Dataset entries:
———

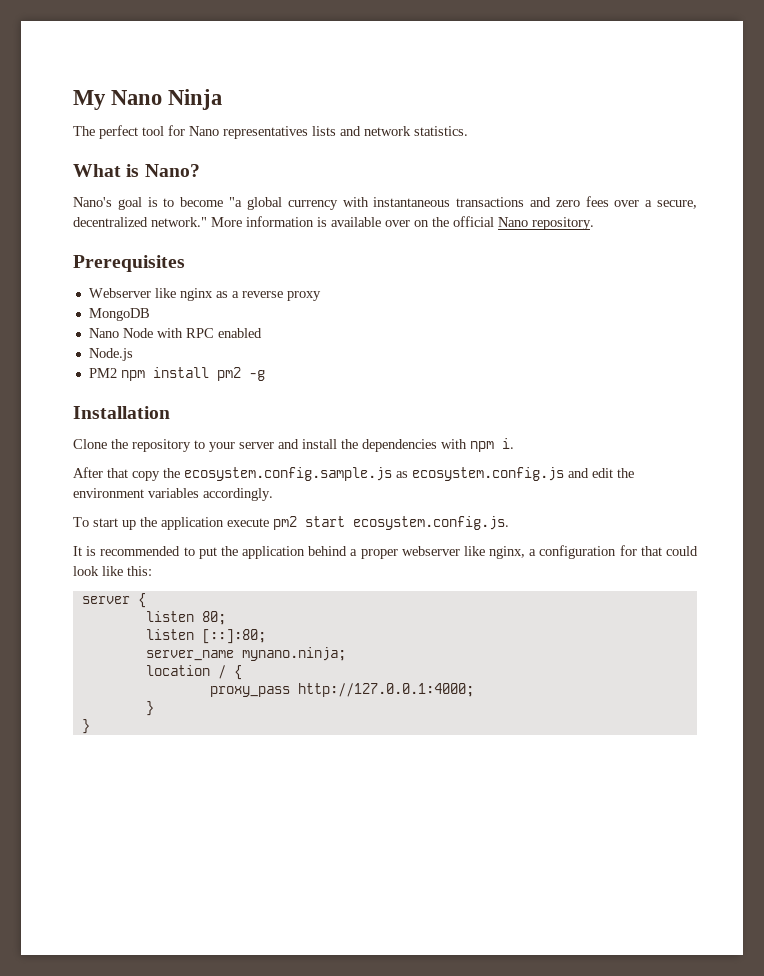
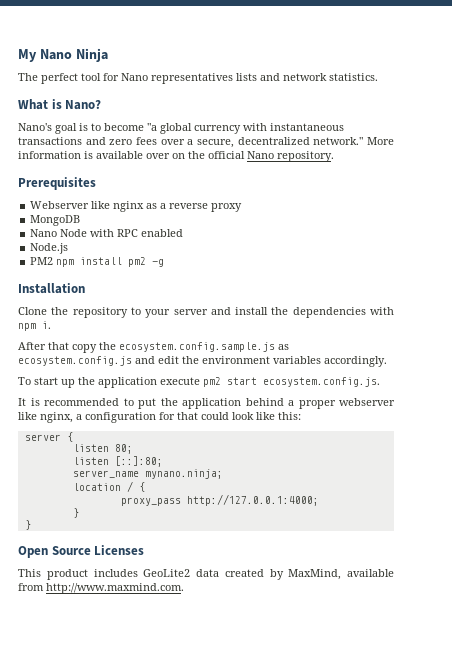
+ Open Source Licenses
+ This product includes GeoLite2 data created by MaxMind, available from http://www.maxmind.com.

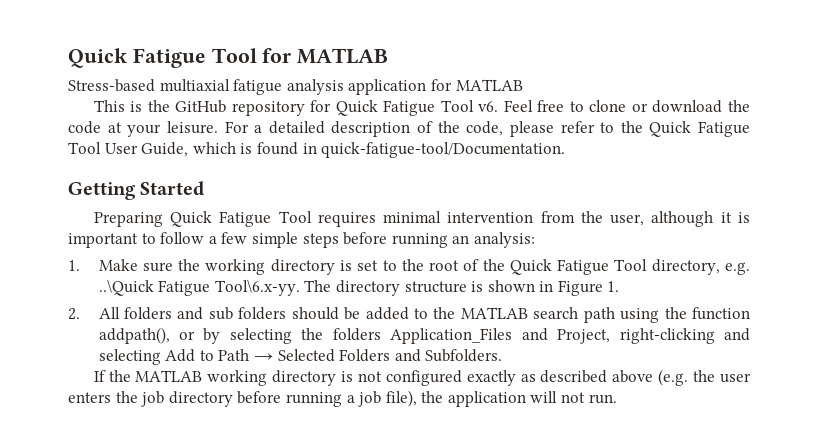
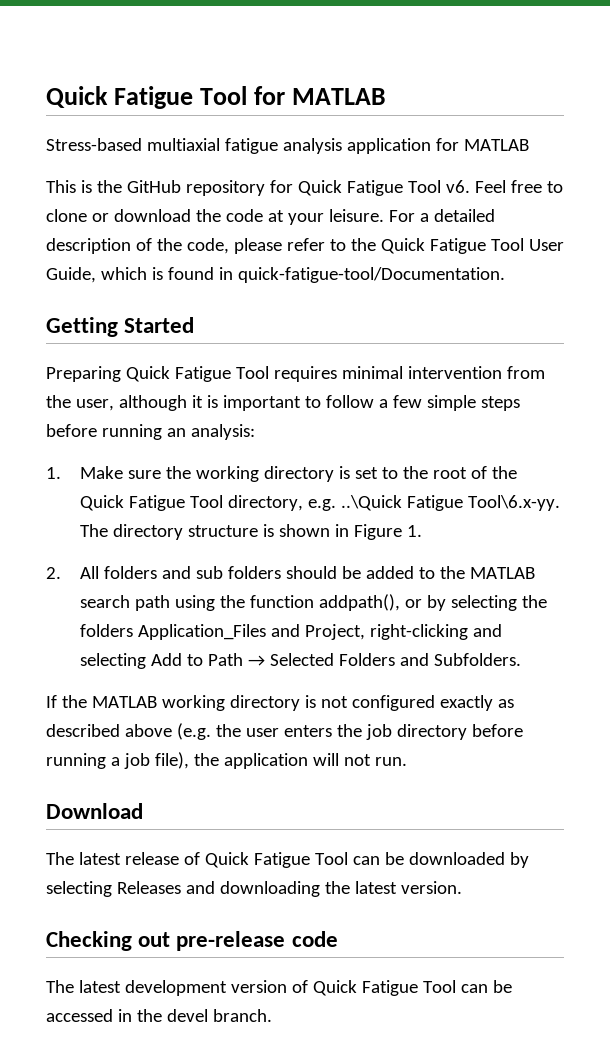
+ Download
+ The latest release of Quick Fatigue Tool can be downloaded by selecting Releases and downloading the latest version.
+ Checking out pre-release code
+ The latest development version of Quick Fatigue Tool can be accessed in the devel branch.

———

Problem description:
Please return every record above exactly, but leave out the pictures.

Answer to this task:
+ Open Source Licenses
+ This product includes GeoLite2 data created by MaxMind, available from http://www.maxmind.com.

+ Download
+ The latest release of Quick Fatigue Tool can be downloaded by selecting Releases and downloading the latest version.
+ Checking out pre-release code
+ The latest development version of Quick Fatigue Tool can be accessed in the devel branch.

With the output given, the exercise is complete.